Provided information:
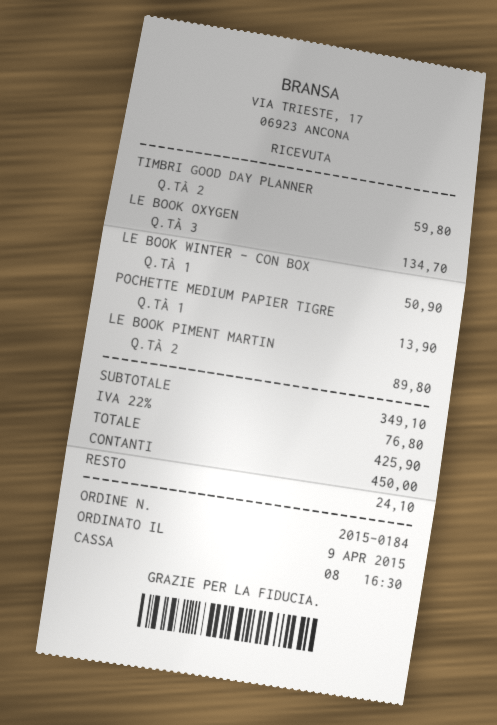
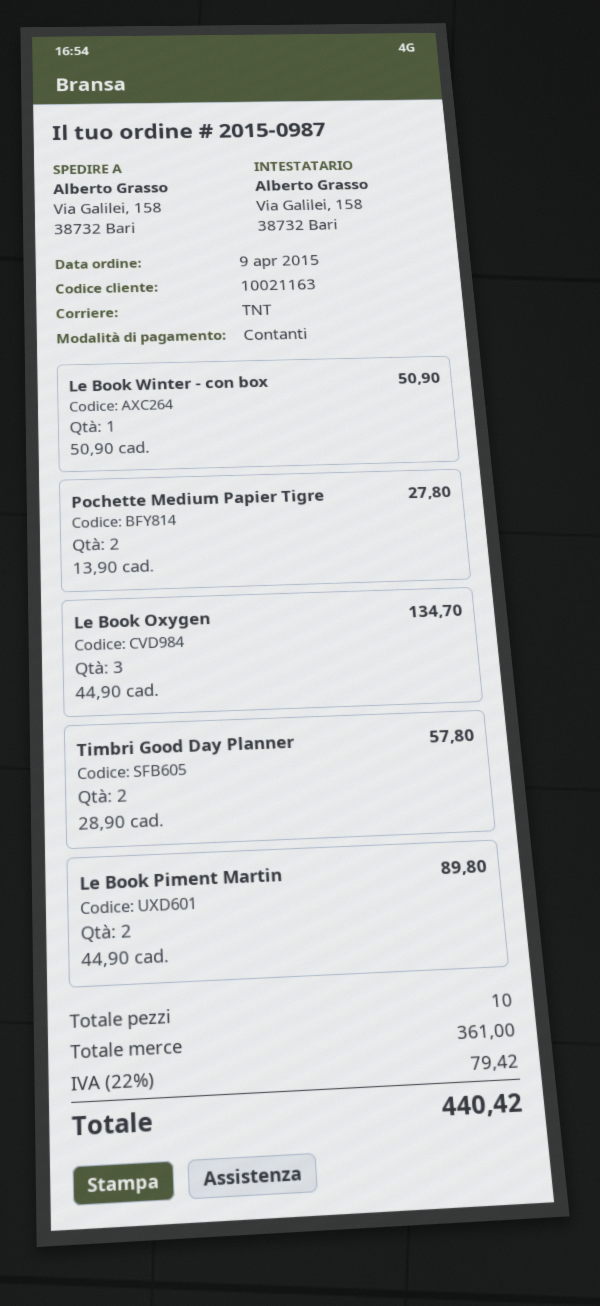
order number: 2015-0184 -> 2015-0987
TIMBRI GOOD DAY PLANNER: 2 for 59.80 -> 2 for 57.80
POCHETTE MEDIUM PAPIER TIGRE: 1 for 13.90 -> 2 for 27.80
subtotal: 349.10 -> 361.00
tax: 22% = 76.80 -> 22% = 79.42
total: 425.90 -> 440.42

Work to be completed: Please ensure that the data above is repeated exactly, with no pictures in the copy.

Solution to this problem:
order number: 2015-0184 -> 2015-0987
TIMBRI GOOD DAY PLANNER: 2 for 59.80 -> 2 for 57.80
POCHETTE MEDIUM PAPIER TIGRE: 1 for 13.90 -> 2 for 27.80
subtotal: 349.10 -> 361.00
tax: 22% = 76.80 -> 22% = 79.42
total: 425.90 -> 440.42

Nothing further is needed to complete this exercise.